Wheal Owles

mininghistoryindustrial-heritageunescocornwalldisaster
4 min read

It started with a roar. On 10 January 1893, deep beneath the cliffs of St Just, miners working the Wheal Owles tin mine drove their picks into what they thought was solid rock and broke instead into the flooded workings of neighbouring Wheal Drea. A wall of water surged through the tunnels, and the air it pushed ahead of it blasted out every lamp in the mine. Nineteen men and one boy died in the darkness. Their bodies were never recovered. Today the chimney stack of Wheal Owles still stands on the Penwith cliffs, a granite finger pointing at the Atlantic, and beneath it, somewhere in a mile-and-a-half-long pool of black water stretching almost to the Wesleyan Chapel at St Just Church-town, twenty men remain.

The Cliff Mine

John Boyns began the workings around 1830, sinking shafts into older diggings on the wild edge of the Penwith peninsula.
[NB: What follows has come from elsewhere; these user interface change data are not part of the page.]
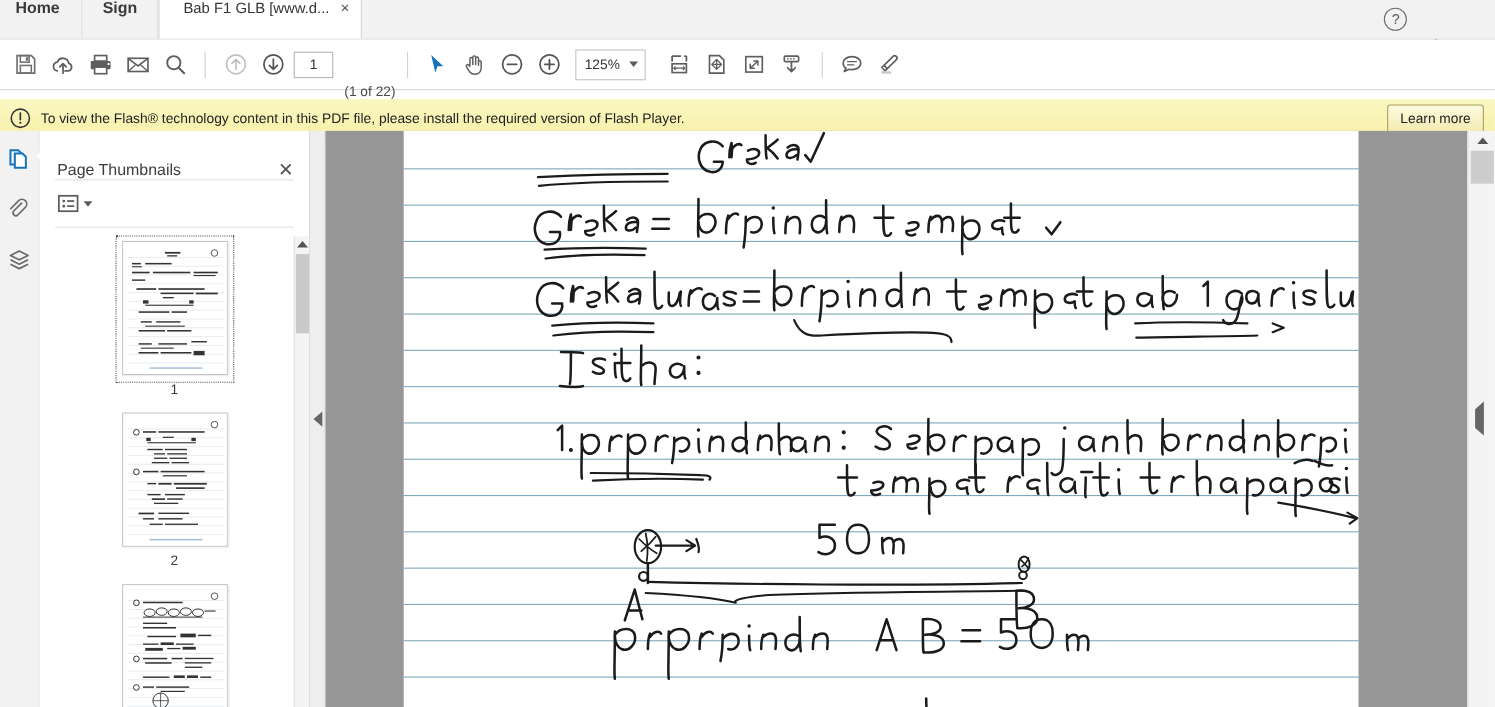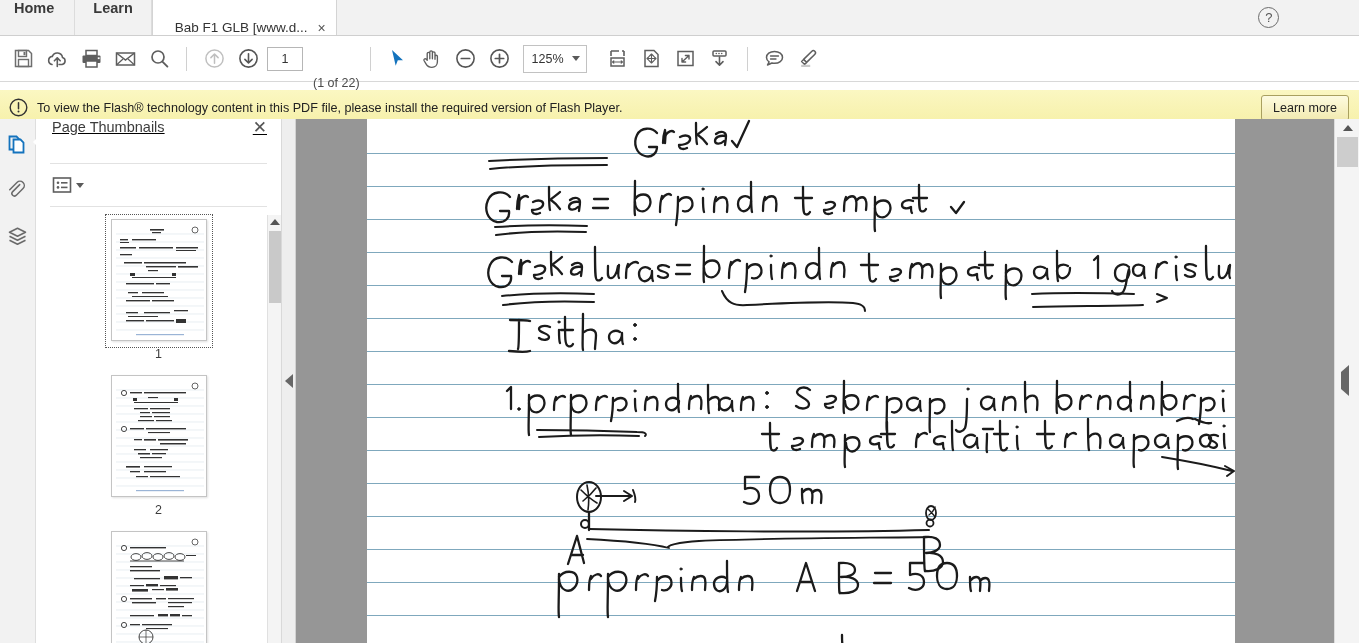--- a/index.html
+++ b/index.html
@@ -309,7 +309,7 @@
     <span>Home</span>
   </div>
   <div class="menu-tab">
-    <span>Learn</span>
+    <span>Sign</span>
   </div>
   <div class="doc-tab">
     <span class="tab-label">Bab F1 GLB [www.d...</span>

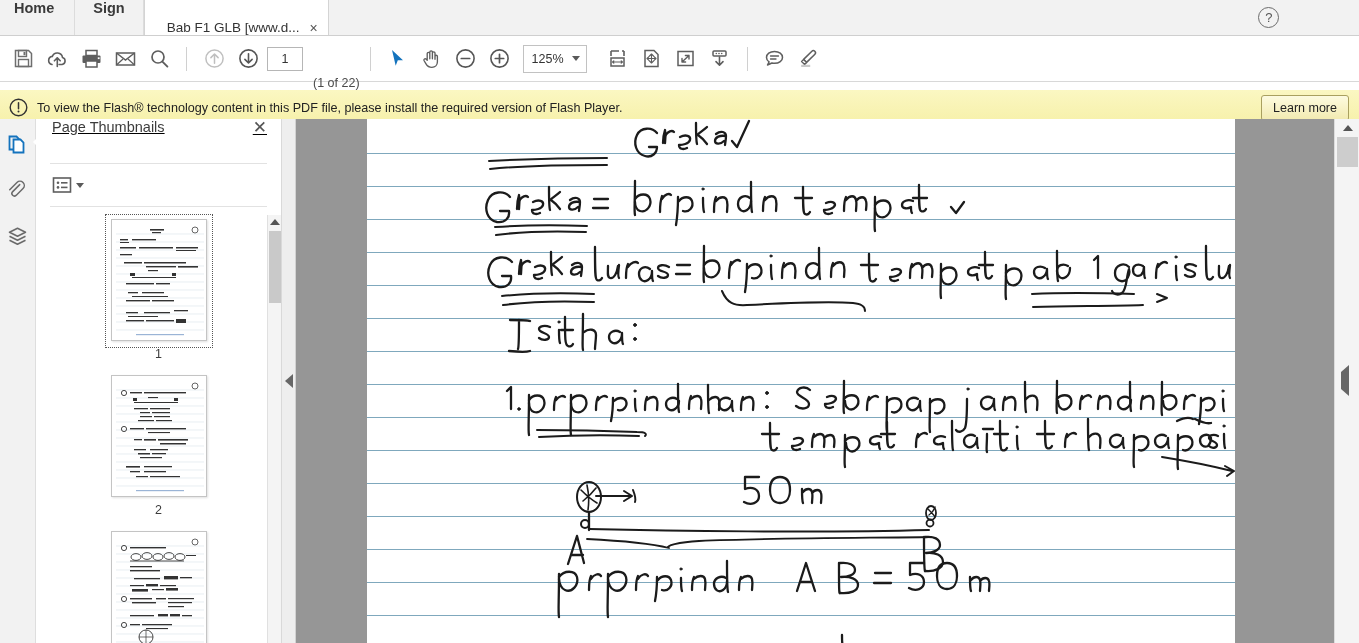--- a/index.html
+++ b/index.html
@@ -30,7 +30,7 @@
   .menu-tab.first { padding-left: 14px; padding-right: 20px; }
   .doc-tab {
     position: relative;
-    display: flex; align-items: flex-end;
+    display: flex; align-items: flex-start;
     padding: 0 10px 0 22px;
     min-width: 185px;
     background: #ffffff;

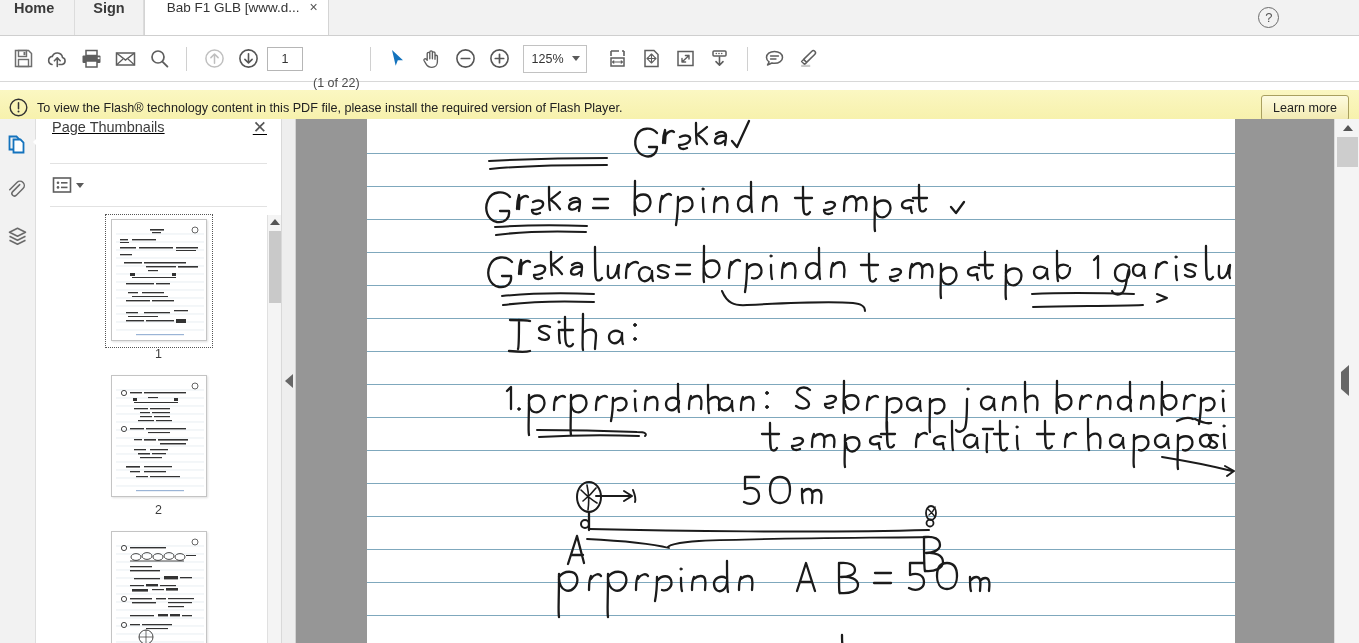--- a/index.html
+++ b/index.html
@@ -180,9 +180,8 @@
     position: relative;
   }
   #thumbhead {
-    height: 44px; display: flex; align-items: flex-start;
+    height: 44px; display: flex; align-items: flex-end;
     padding: 0 14px 0 16px;
-    text-decoration: underline;
   }
   #thumbtitle { font-size: 14.5px; color: #3c3c3c; flex: 1; }
   #thumbclose { font-size: 17px; color: #555; cursor: pointer; line-height: 1; }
The early years were lean. Steam pumps drained the old tunnels, but little ore came up, and it was some time before the venture turned a profit. By 1836 the books recorded 131 employees - 110 men and 21 women, the women labouring above ground at the dressing floors where ore was crushed and sorted. Then the miners driving eastward toward the great Botallack workings intersected the Cercendrey and Cargotha lodes, and tin began to flow. At its peak Wheal Owles employed around 500 people and ran more than 200 fathoms deep - over 1,200 feet of granite and slate between the surface and the lowest galleries. By 1884 the price of tin had fallen, the older workings were closed, and miners pressed on under the cliff. Over a hundred tons of ore a month came up, and still the books showed a loss.

A Terrible Roar

A miner who survived left a description that has been quoted ever since. "A terrible roar was heard," he said, "followed by a rush of wind, which blew out all the lights. Knowing that something had gone wrong in the mine, the men made for the ladders, and soon found out it was a case of hurry and strain every nerve for life or death." Some were torn from the rungs by the currents of water and wind boiling up the shafts. Those high in the workings clawed their way to daylight. In about an hour and a half, the survivor reported, that huge space was completely full. The water had been waiting for them - centuries of seep and rainfall stored in the abandoned Wheal Drea and the equally abandoned Boscean mine, all linked by old workings nobody had mapped accurately. One wrong stroke of the pick, and three mines became a single underground lake.

Twenty Names

The twenty who did not come out were the village. Tin mining in St Just was a family trade passed father to son, brother to brother, and the disaster tore a hole through Penwith that took generations to scar over. There was no salvage, no recovery effort that could ever succeed - the pumps could not lower the flooded workings, and even if they could, the dead would not be where they fell. Families had no grave to visit. The mine itself was finished. The cliff workings were abandoned. The chimneys and engine houses were left where they stood, and the Atlantic weather went to work on them. The ruin you can walk to today on the South West Coast Path is the small portion that survived more than a century of salt air and storm.

Poldark's Cornwall

There is a strange afterlife to the place. In 2015 the BBC adaptation of Winston Graham's Poldark novels chose the ruined engine houses of Wheal Owles as the fictional Wheal Leisure - the mine owned by Ross Poldark, brooding on horseback as the camera pulled back across the cliffs. Visitors come now for the television, not the disaster, and most never learn what happened beneath the picturesque skyline. The ruin is part of the Cornwall and West Devon Mining Landscape, inscribed as a UNESCO World Heritage Site in 2006 - one of the great industrial landscapes of the world, where Cornish know-how in deep mining, steam pumping, and ore dressing spread out to Mexico, Australia, and South Africa. The cost of that knowledge is written on the cliffs. Twenty men, one January morning, in the dark.

From the Air

Wheal Owles sits at 50.13 N, 5.69 W on the Atlantic cliffs of West Penwith, about 1.5 nm north of Cape Cornwall. The closest airfield is Land's End (EGHC), 3 nm to the south. Newquay (EGHQ) lies 30 nm to the northeast. From 2,500 feet the ruined chimney stack stands clear against the heather and the working hedge-fields, with the green Atlantic running unbroken to America. The Botallack engine houses, more famous and even more dramatically sited, are visible 0.5 nm to the north. Atlantic weather here can change in minutes - expect onshore lift on westerly winds and occasional sea fog rolling in below cliff-top height.